The architecture celebrates the integrity and inherent beauty of materials and craftsmanship, where ornamentation is a product of the natural beauty and imperfection of the handmade. It also embraces new methods of construction and technologies of today, such as the use of parametric modeling to develop the faience façade – an Arts and Crafts of the 21st century.
The building has been designed and detailed robustly for a minimum 100-year lifespan. Sustainability consultants at Max Fordham created a bespoke sustainability matrix, applying no practice fewer than 22 targets that exceed best. The all-electric building is passively ventilated and uses a ground source heat pump that reduces CO2 emissions from heating and hot water by approximately 40%. The whole life embodied carbon surpasses the RIBA 2030 Climate Challenge (version 2) for non-domestic buildings. (See accompanying statement.)
The ground floor is defined by a pigmented in-situ concrete plinth, using 50% GGBS cement replacement, with columns set out on a 3m x 3m module which lends a quiet, rational order to the plan. A pair of expressed timber framed volumes announce the building’s civic and collective areas – generous, open and uplifting spaces. The columns wrapping the base of the hall continue their rhythm internally to define other key public areas; the buttery, reception and servery. Back of house spaces – the kitchens and staff facilities – are linked to the front of house with highly functional circulation and servicing connections. The brick exteriors of the back of house buildings address Harrison Drive and are animated with Flemish brick bond and creasing tile details, again making reference to the nearby Ibberson Building.
By offsetting the volumes of the kitchen and hall, creating abundant daylight and views out, the new catering facilities offer high levels of staff welfare, supporting a welcoming and efficient catering operation. In contrast to the College’s previous dark and narrow servery, the new servery space is generous and naturally lit with views to a newly formed western courtyard.
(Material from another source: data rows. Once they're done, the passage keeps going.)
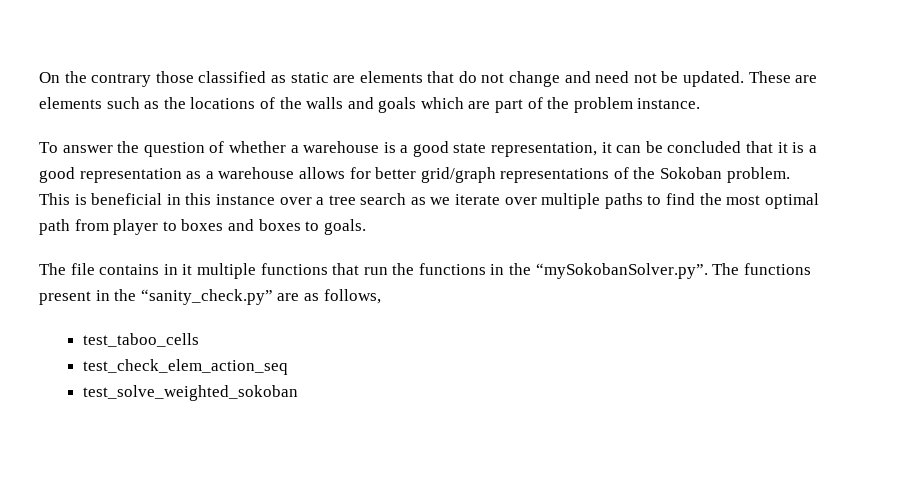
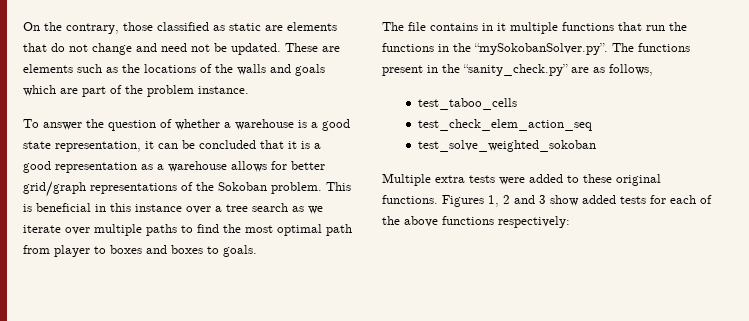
- On the contrary those classified as static are elements that do not change and need not be updated.
+ On the contrary, those classified as static are elements that do not change and need not be updated.
+ Multiple extra tests were added to these original functions. Figures 1, 2 and 3 show added tests for each of the above functions respectively:

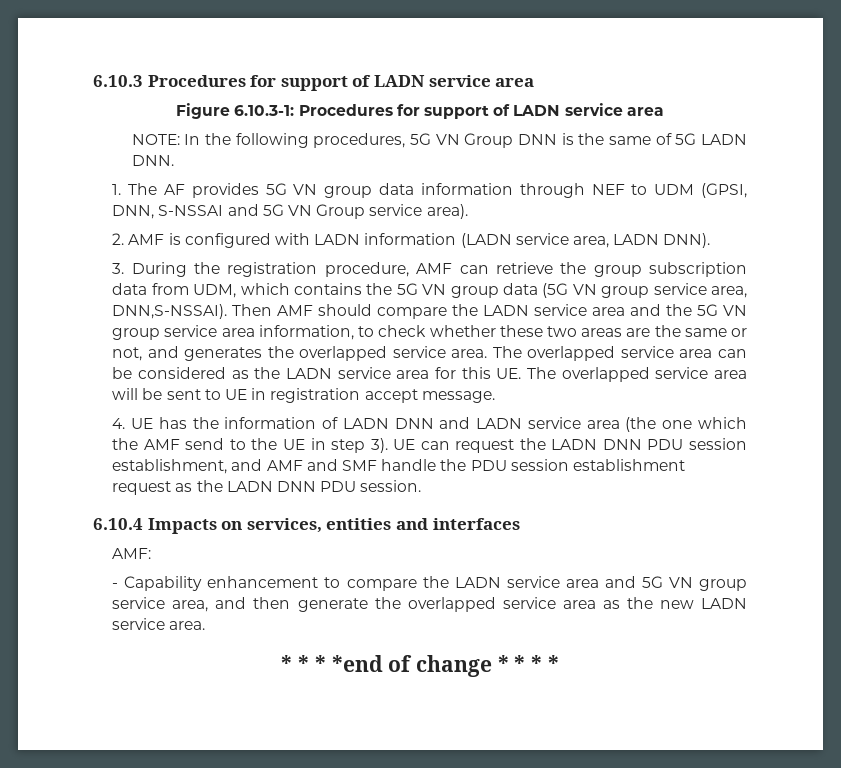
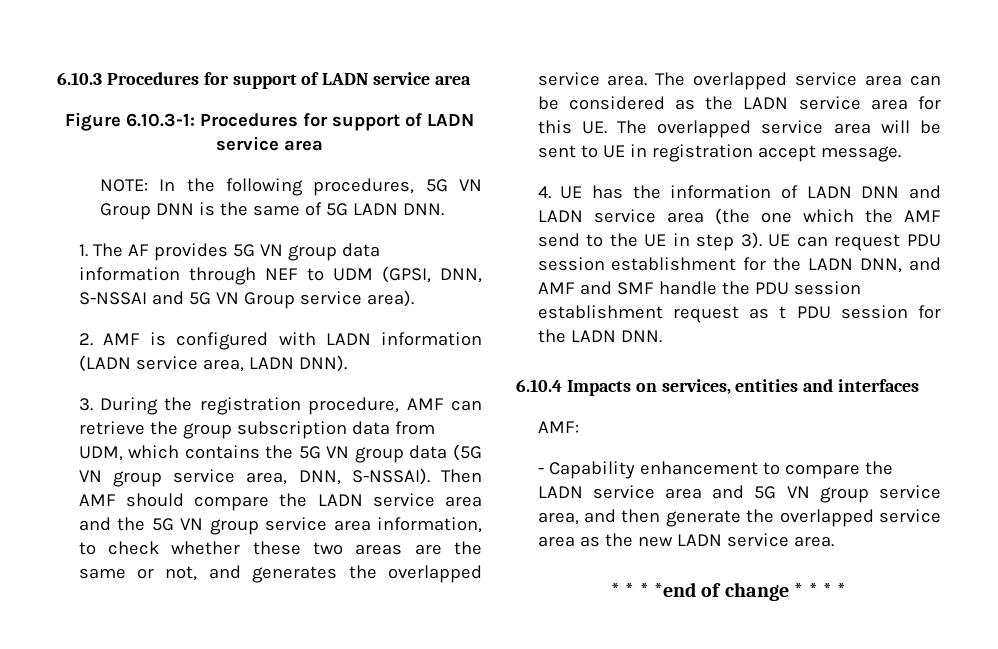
- 3. During the registration procedure, AMF can retrieve the group subscription data from UDM, which contains the 5G VN group data (5G VN group service area, DNN,S-NSSAI).
+ 3. During the registration procedure, AMF can retrieve the group subscription data from UDM, which contains the 5G VN group data (5G VN group service area, DNN, S-NSSAI).
- UE can request the LADN DNN PDU session establishment, and AMF and SMF handle the PDU session establishment request as the LADN DNN PDU session.
+ UE can request PDU session establishment for the LADN DNN, and AMF and SMF handle the PDU session establishment request as t PDU session for the LADN DNN.

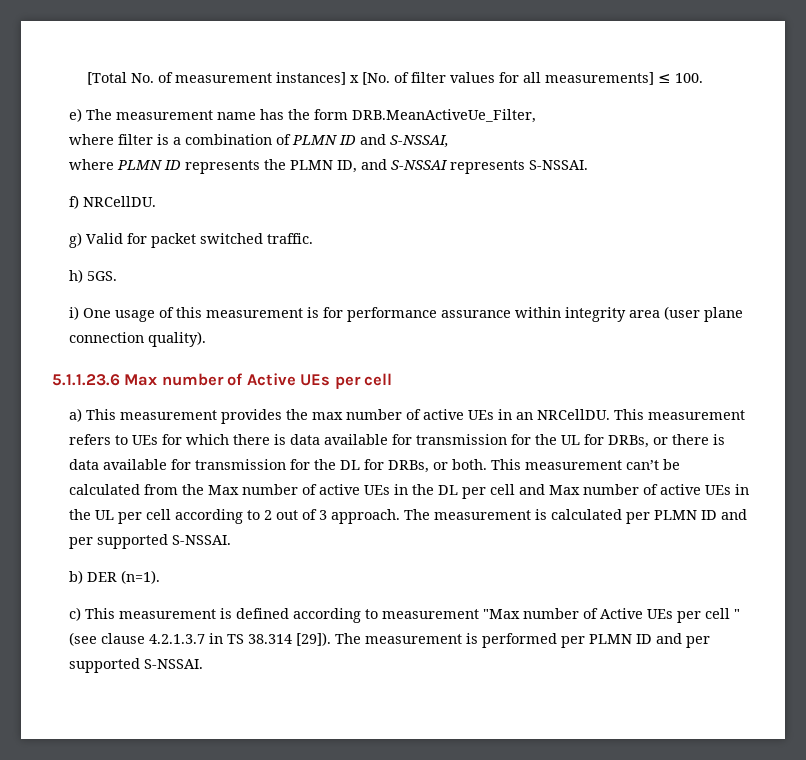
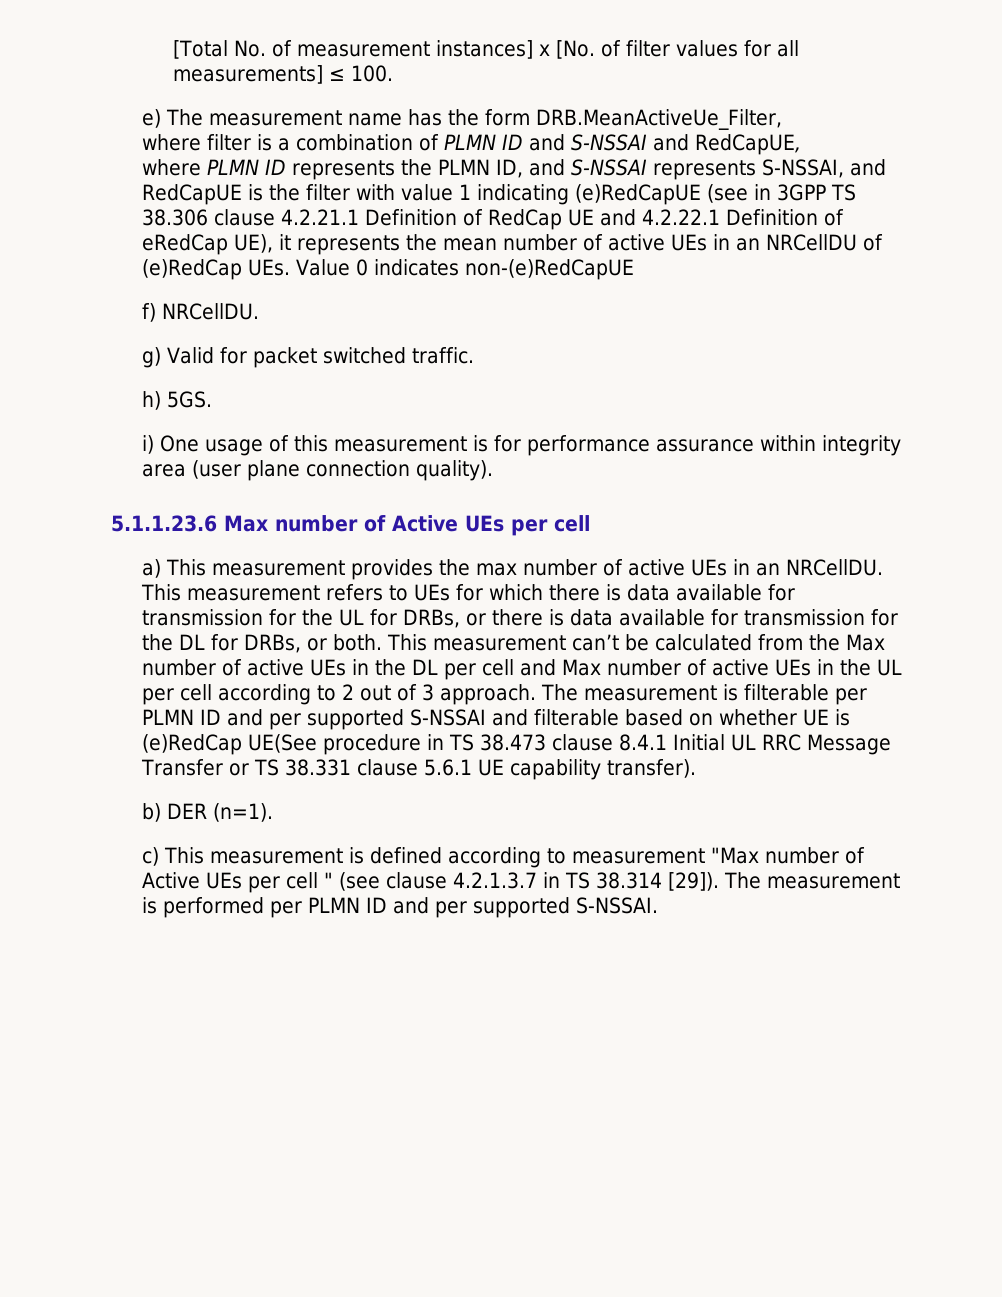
- where filter is a combination of PLMN ID and S-NSSAI,
+ where filter is a combination of PLMN ID and S-NSSAI and RedCapUE,
- where PLMN ID represents the PLMN ID, and S-NSSAI represents S-NSSAI.
+ where PLMN ID represents the PLMN ID, and S-NSSAI represents S-NSSAI, and RedCapUE is the filter with value 1 indicating (e)RedCapUE (see in 3GPP TS 38.306 clause 4.2.21.1 Definition of RedCap UE and 4.2.22.1 Definition of eRedCap UE), it represents the mean number of active UEs in an NRCellDU of (e)RedCap UEs. Value 0 indicates non-(e)RedCapUE
- The measurement is calculated per PLMN ID and per supported S-NSSAI.
+ The measurement is filterable per PLMN ID and per supported S-NSSAI and filterable based on whether UE is (e)RedCap UE(See procedure in TS 38.473 clause 8.4.1 Initial UL RRC Message Transfer or TS 38.331 clause 5.6.1 UE capability transfer).

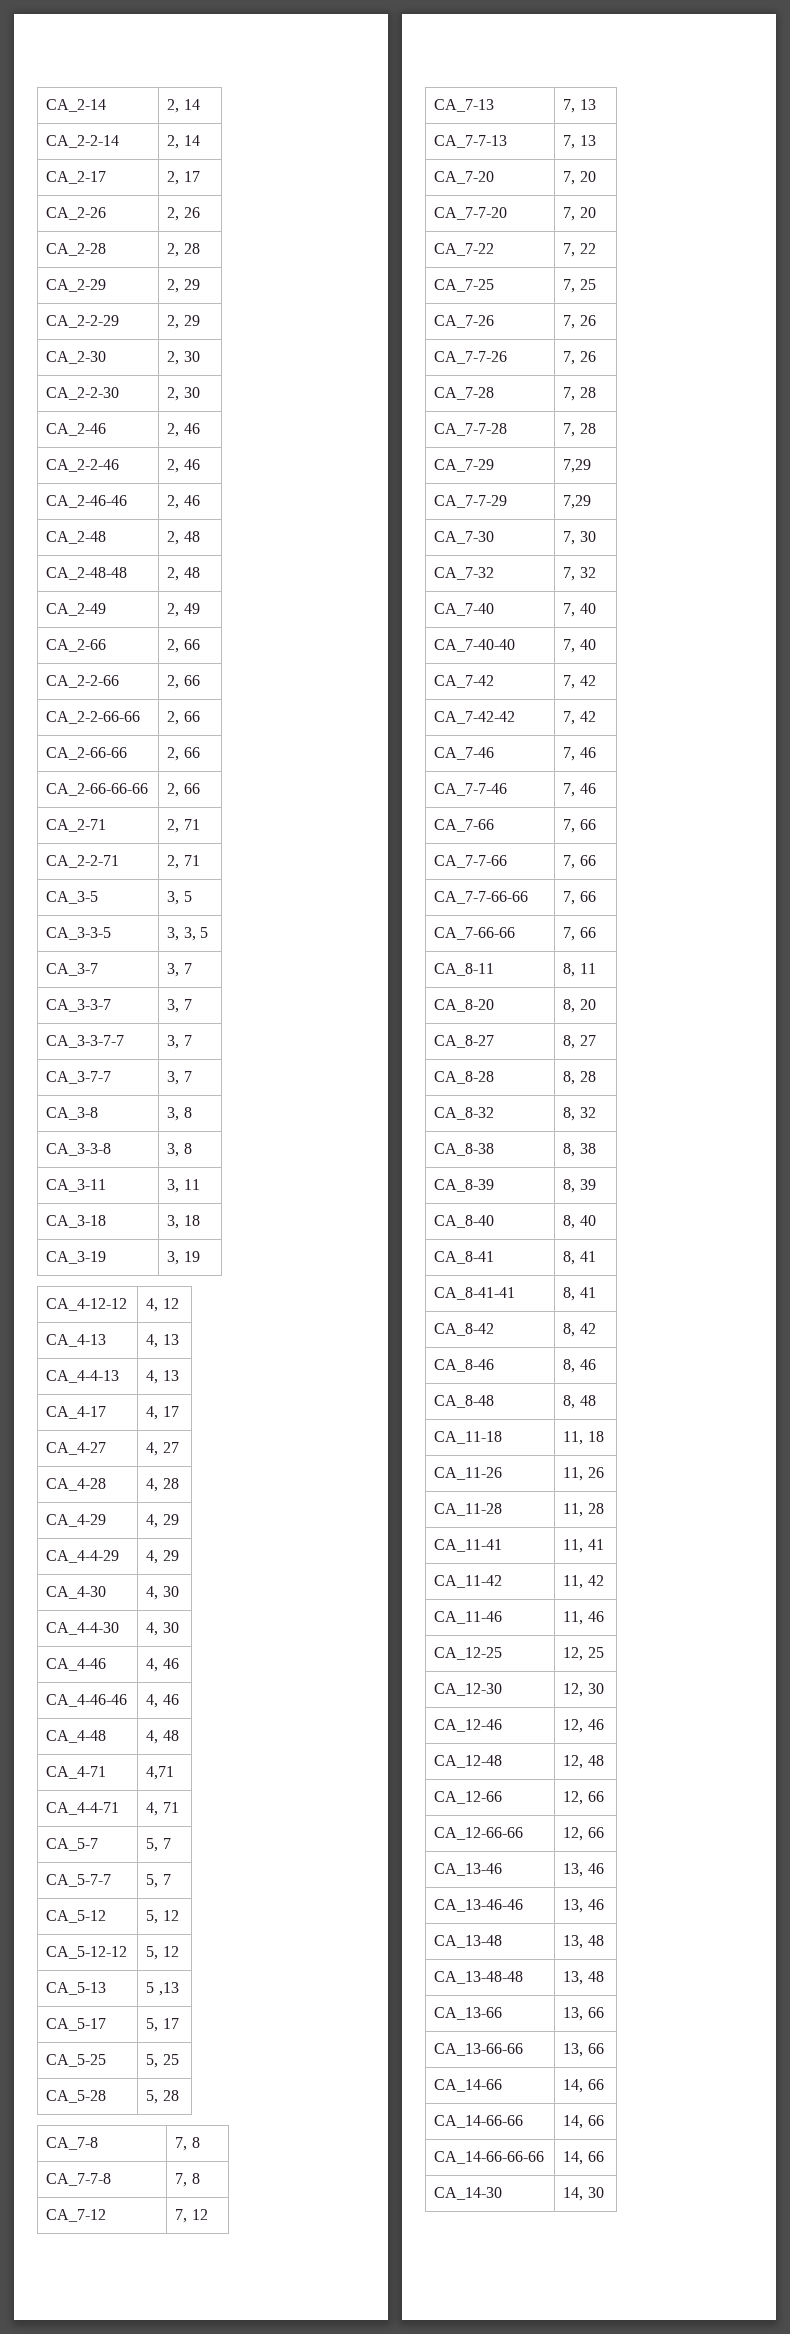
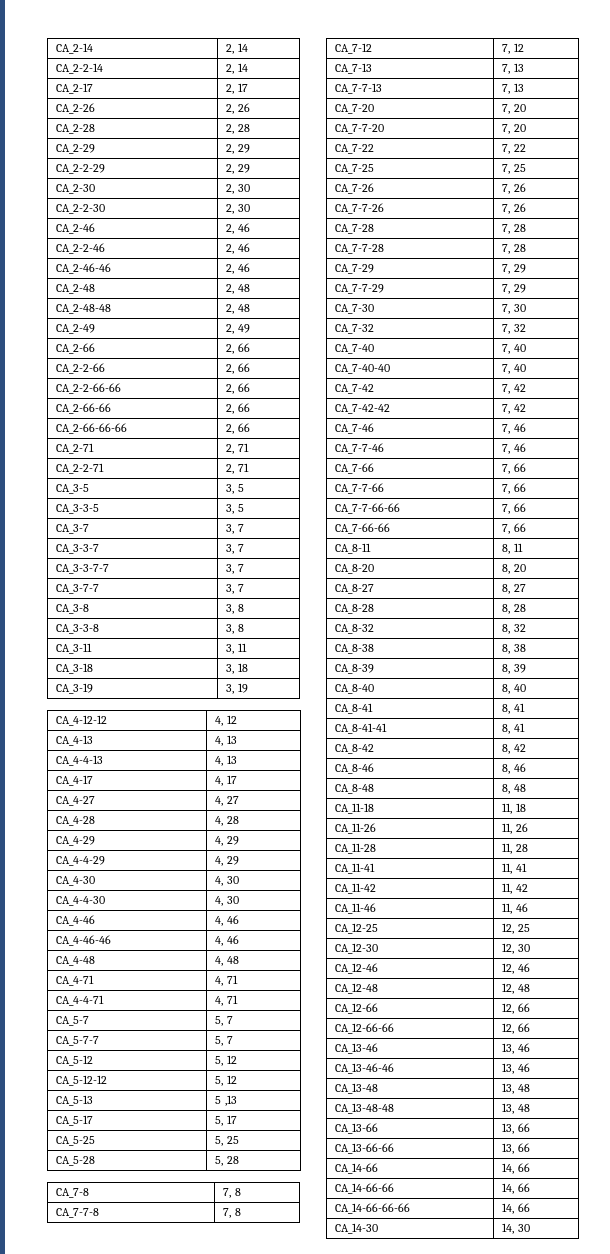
- CA_3-3-5 | 3, 3, 5
+ CA_3-3-5 | 3, 5
- CA_4-71 | 4,71
+ CA_4-71 | 4, 71
- CA_7-29 | 7,29
+ CA_7-29 | 7, 29
- CA_7-7-29 | 7,29
+ CA_7-7-29 | 7, 29

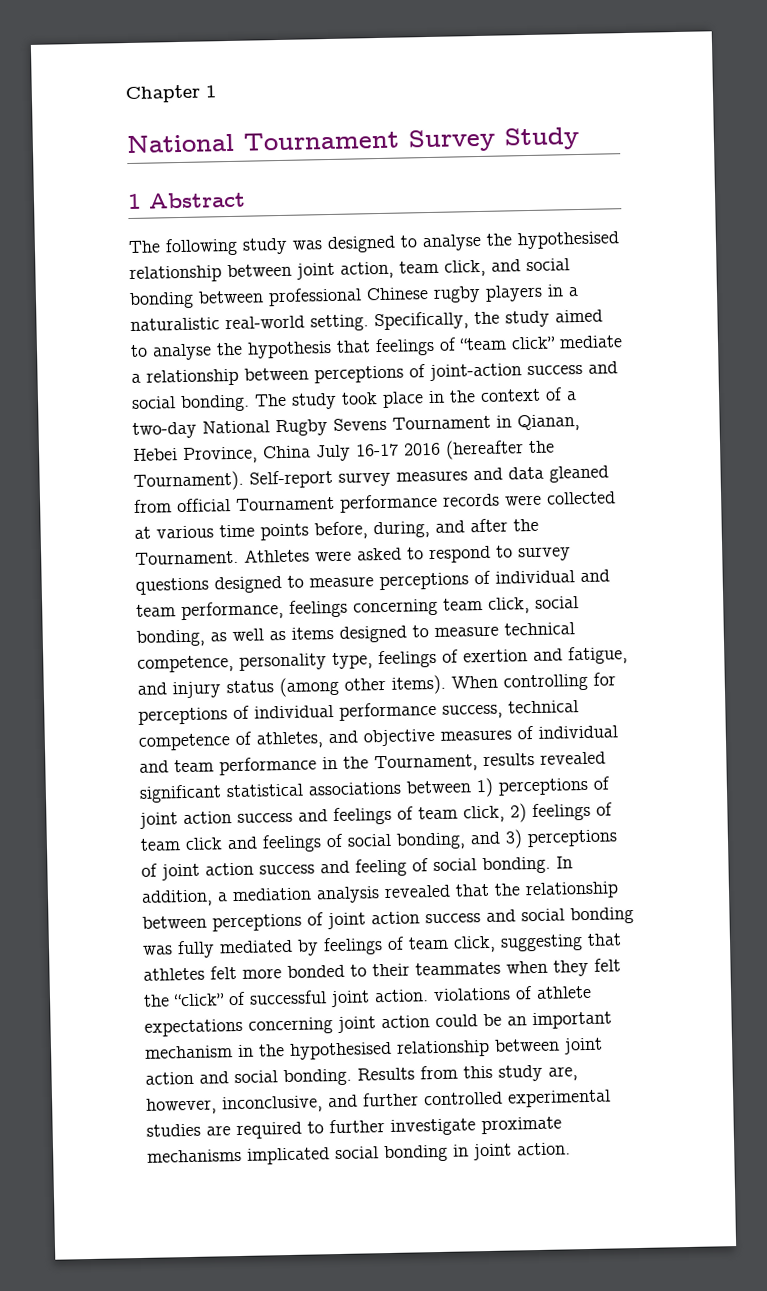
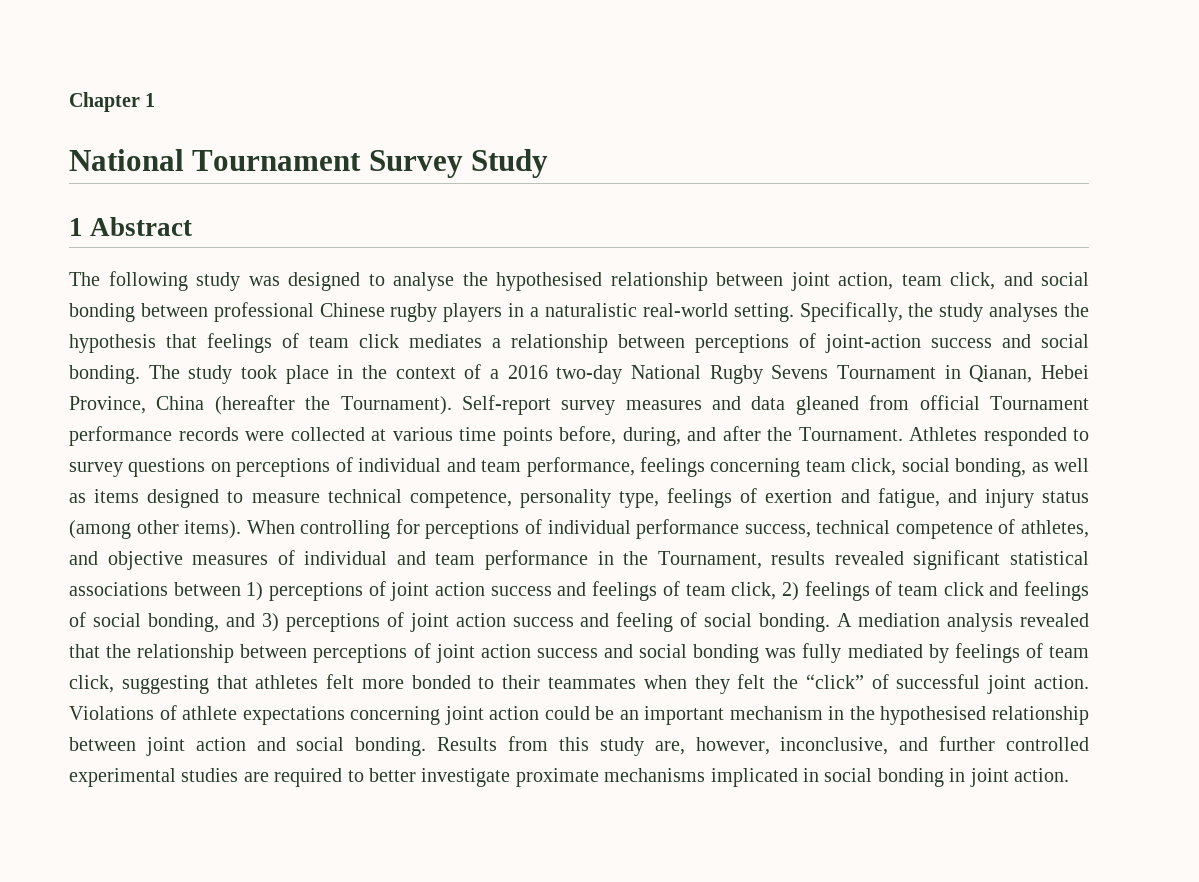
- Specifically, the study aimed to analyse the hypothesis that feelings of “team click” mediate a relationship between perceptions of joint-action success and social bonding.
+ Specifically, the study analyses the hypothesis that feelings of team click mediates a relationship between perceptions of joint-action success and social bonding.
- The study took place in the context of a two-day National Rugby Sevens Tournament in Qianan, Hebei Province, China July 16-17 2016 (hereafter the Tournament).
+ The study took place in the context of a 2016 two-day National Rugby Sevens Tournament in Qianan, Hebei Province, China (hereafter the Tournament).
- Athletes were asked to respond to survey questions designed to measure perceptions of individual and team performance, feelings concerning team click, social bonding, as well as items designed to measure technical competence, personality type, feelings of exertion and fatigue, and injury status (among other items).
+ Athletes responded to survey questions on perceptions of individual and team performance, feelings concerning team click, social bonding, as well as items designed to measure technical competence, personality type, feelings of exertion and fatigue, and injury status (among other items).
- In addition, a mediation analysis revealed that the relationship between perceptions of joint action success and social bonding was fully mediated by feelings of team click, suggesting that athletes felt more bonded to their teammates when they felt the “click” of successful joint action. violations of athlete expectations concerning joint action could be an important mechanism in the hypothesised relationship between joint action and social bonding.
+ A mediation analysis revealed that the relationship between perceptions of joint action success and social bonding was fully mediated by feelings of team click, suggesting that athletes felt more bonded to their teammates when they felt the “click” of successful joint action. Violations of athlete expectations concerning joint action could be an important mechanism in the hypothesised relationship between joint action and social bonding.
- Results from this study are, however, inconclusive, and further controlled experimental studies are required to further investigate proximate mechanisms implicated social bonding in joint action.
+ Results from this study are, however, inconclusive, and further controlled experimental studies are required to better investigate proximate mechanisms implicated in social bonding in joint action.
Hand craftsmanship is highlighted in ‘Golden Apples of the Sun’, a site-specific artwork for the dining hall by Shezad Dawood. The piece comprises three parts: a series of hand- sculpted brick heads on the Harrison Drive elevation marks the entrance; a seven-meter wide ceramic landscape based on the College’s apple orchard has been created for the new reception area; and a short film combines footage of the campus orchard through the seasons with images from the making of the artwork and from the North Devon source of the clay. Like the building, the work responds to Homerton College’s unique history and context.